“Balada de um Homem Comum” diz o subtítulo de Inside Llewyn Davis. Não me parece que Llewyn seja um homem comum. Um cara que toca e canta tão bem quanto um Jim Croce jamais será comum. Comum porque jamais alcançará o mesmo reconhecimento daquele fanho narigudo que aparece de relance e quando abre a boca sabemos ser Bob Dylan?
Digamos que Llewyn tenha sido relegado ao lugar de homem comum, ainda que não o seja. Pois de todos os músicos que aparecem ao longo do filme ele é o único a fazer uma música realmente boa e com força de permanência. O restante ou é ruim ou faz música descartável (a propósito: a presença de Justin Timberlake como hitmaker cantando aquele desastre chamado Please Mr Kennedy é uma ótima piada interna. Timberlake como o contraponto do cara que conseguiu, Llewyn como o que ficará nas sombras).
Bem, Llewyn não é comum e joga com isso. Como o filme não decide fazer dele um herói, vemos detalhadamente como Llwen abusa da simpatia alheia que lhe é dispensada pelos Gorfein como se dispensa a um gato de rua que damos leite, com pena. Justamente por não ser comum, acha que tem licença para ser escroto (a gravidez indesejada, a sabotagem da apresentação da velha do Arkansas etc). Reconheçamos: Llewyn é um adorável explorador. E que bom que o filme permita essa leitura ao invés de soterrá-la.

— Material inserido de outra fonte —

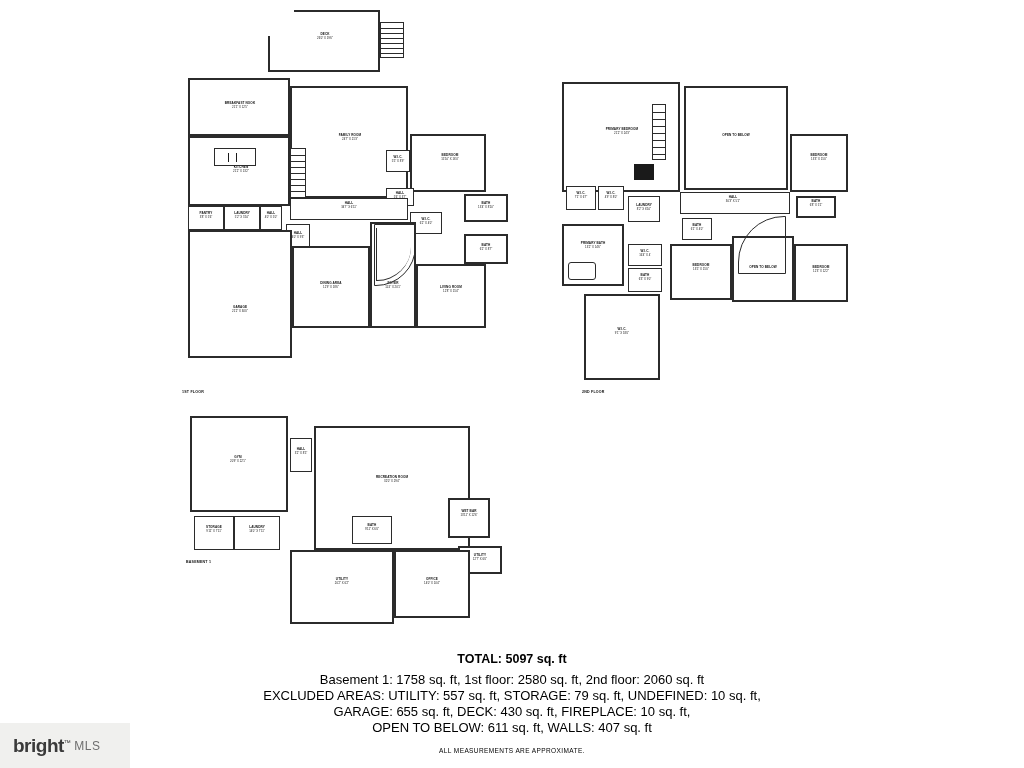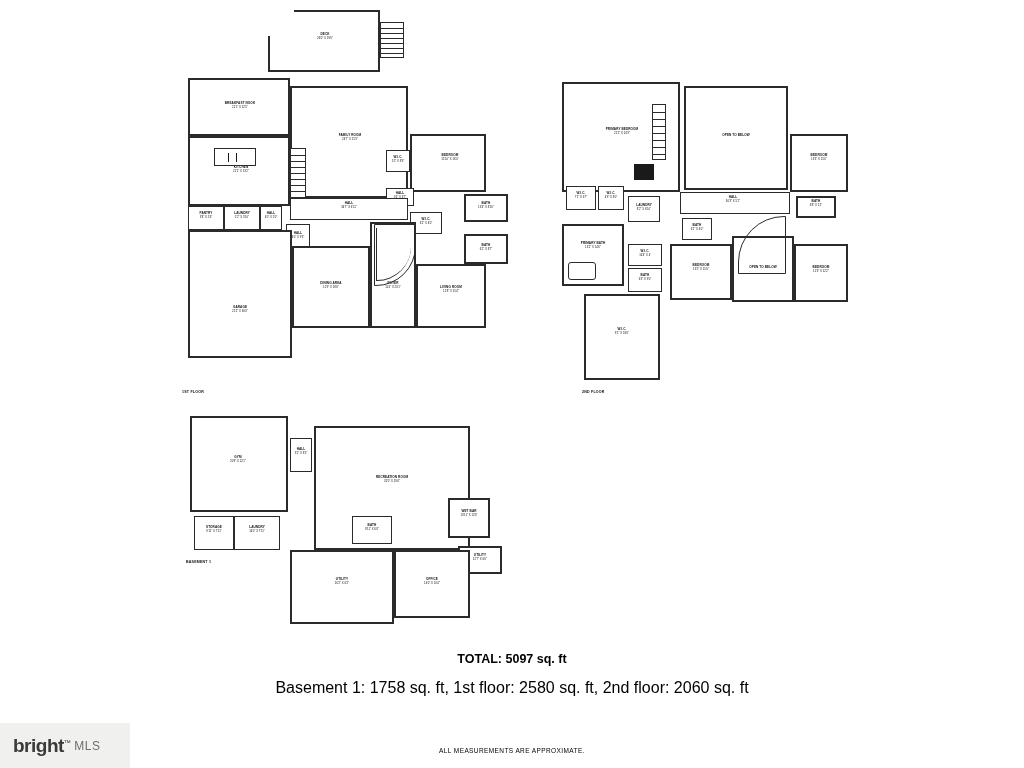--- a/index.html
+++ b/index.html
@@ -23,7 +23,7 @@
   
   .summary{position:absolute;left:0;width:1024px;text-align:center;}
   .sum-total{font-size:12.5px;font-weight:700;}
-  .sum-line{font-size:16px;margin-top:9px;}
+  .sum-line{font-size:13px;margin-top:2px;}
   .sum-note{font-size:6.5px;letter-spacing:.4px;margin-top:7px;}
 
   

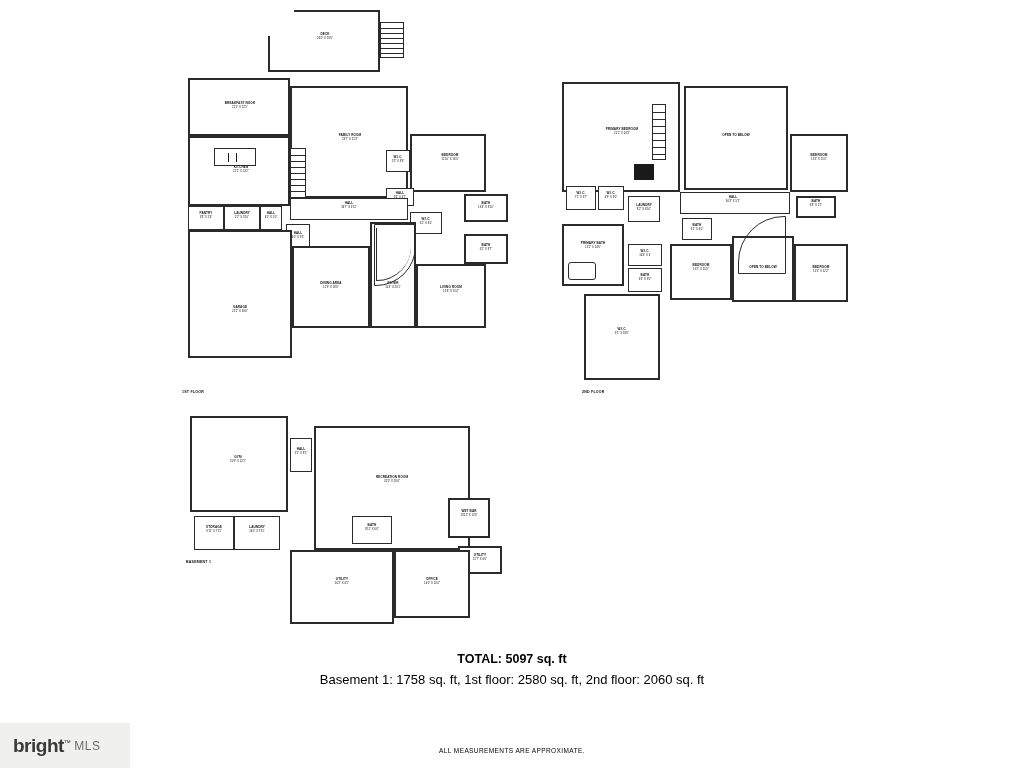--- a/index.html
+++ b/index.html
@@ -361,6 +361,7 @@
 
   <div class="summary sum-total" style="top:652px;">TOTAL: 5097 sq. ft</div>
   <div class="summary sum-line" style="top:670px;">Basement 1: 1758 sq. ft, 1st floor: 2580 sq. ft, 2nd floor: 2060 sq. ft</div>
+  <div class="summary sum-line" style="top:686px;">EXCLUDED AREAS: UTILITY: 557 sq. ft, STORAGE: 79 sq. ft, UNDEFINED: 10 sq. ft,</div>
   <div class="summary sum-note" style="top:740px;">ALL MEASUREMENTS ARE APPROXIMATE.</div>
 
   <div class="logo">

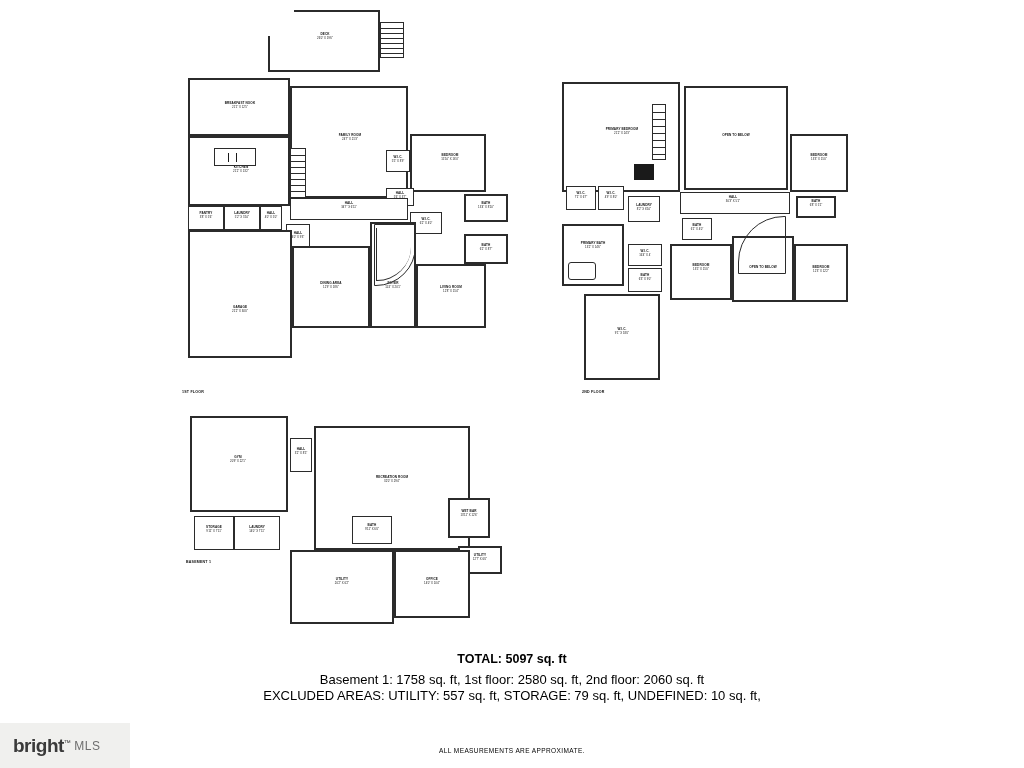--- a/index.html
+++ b/index.html
@@ -362,6 +362,7 @@
   <div class="summary sum-total" style="top:652px;">TOTAL: 5097 sq. ft</div>
   <div class="summary sum-line" style="top:670px;">Basement 1: 1758 sq. ft, 1st floor: 2580 sq. ft, 2nd floor: 2060 sq. ft</div>
   <div class="summary sum-line" style="top:686px;">EXCLUDED AREAS: UTILITY: 557 sq. ft, STORAGE: 79 sq. ft, UNDEFINED: 10 sq. ft,</div>
+  <div class="summary sum-line" style="top:702px;">GARAGE: 655 sq. ft, DECK: 430 sq. ft, FIREPLACE: 10 sq. ft,</div>
   <div class="summary sum-note" style="top:740px;">ALL MEASUREMENTS ARE APPROXIMATE.</div>
 
   <div class="logo">

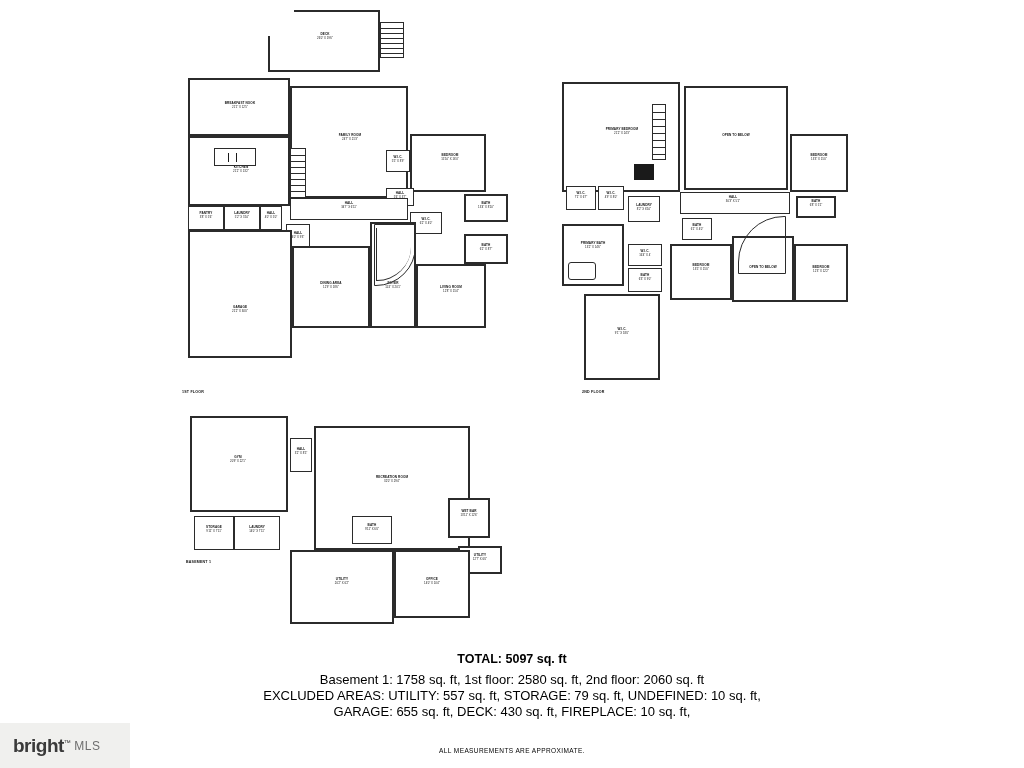--- a/index.html
+++ b/index.html
@@ -363,6 +363,7 @@
   <div class="summary sum-line" style="top:670px;">Basement 1: 1758 sq. ft, 1st floor: 2580 sq. ft, 2nd floor: 2060 sq. ft</div>
   <div class="summary sum-line" style="top:686px;">EXCLUDED AREAS: UTILITY: 557 sq. ft, STORAGE: 79 sq. ft, UNDEFINED: 10 sq. ft,</div>
   <div class="summary sum-line" style="top:702px;">GARAGE: 655 sq. ft, DECK: 430 sq. ft, FIREPLACE: 10 sq. ft,</div>
+  <div class="summary sum-line" style="top:718px;">OPEN TO BELOW: 611 sq. ft, WALLS: 407 sq. ft</div>
   <div class="summary sum-note" style="top:740px;">ALL MEASUREMENTS ARE APPROXIMATE.</div>
 
   <div class="logo">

A segunda coisa interessante de Inside Llewyn Davis: trata-se de um não-filme. Nenhum daqueles eventos que assistimos ( ida a Chicago, encontro bizarro com um viciado em heroína, atropelamento do cachorro, sova nos fundos do bar etc) aconteceu. Já que o filme faz questão de indiretamente chamar Llewyn de Ulisses – o que nos leva automaticamente à jornada do herói de Homero –, e por todos os elementos de dúvida nos quais os irmãos Coen investiram, vejo o filme como uma ida do personagem ao próprio eu. A despeito dos supostos eventos exteriores e de um suposto contato do personagem com o mundo, trata-se de um filme que se passa inteiramente no peito de Llewyn. Não à toa, Inside Llewyn Davis.
Justamente por colocar em cheque o próprio arquétipo do filme – história de aprendizado em que um personagem começa X e termina Y, aprendendo algo ao final – é que o filme se torna bacana. Llewyn faz sua jornada, mas arrisco dizer que ele não aprendeu muita coisa no caminho. Nos comovemos, porém, com a sua sinceridade visceral, até mesmo ao machucar o outro.
PS: agradeço aos amigos Julio e Suza, que numa discussão de fim de noite me fizeram perceber a necessidade da revisão do filme e a fraqueza dos meus argumentos iniciais do que não tinha gostado do filme, puxando de memória a primeira sessão em outubro.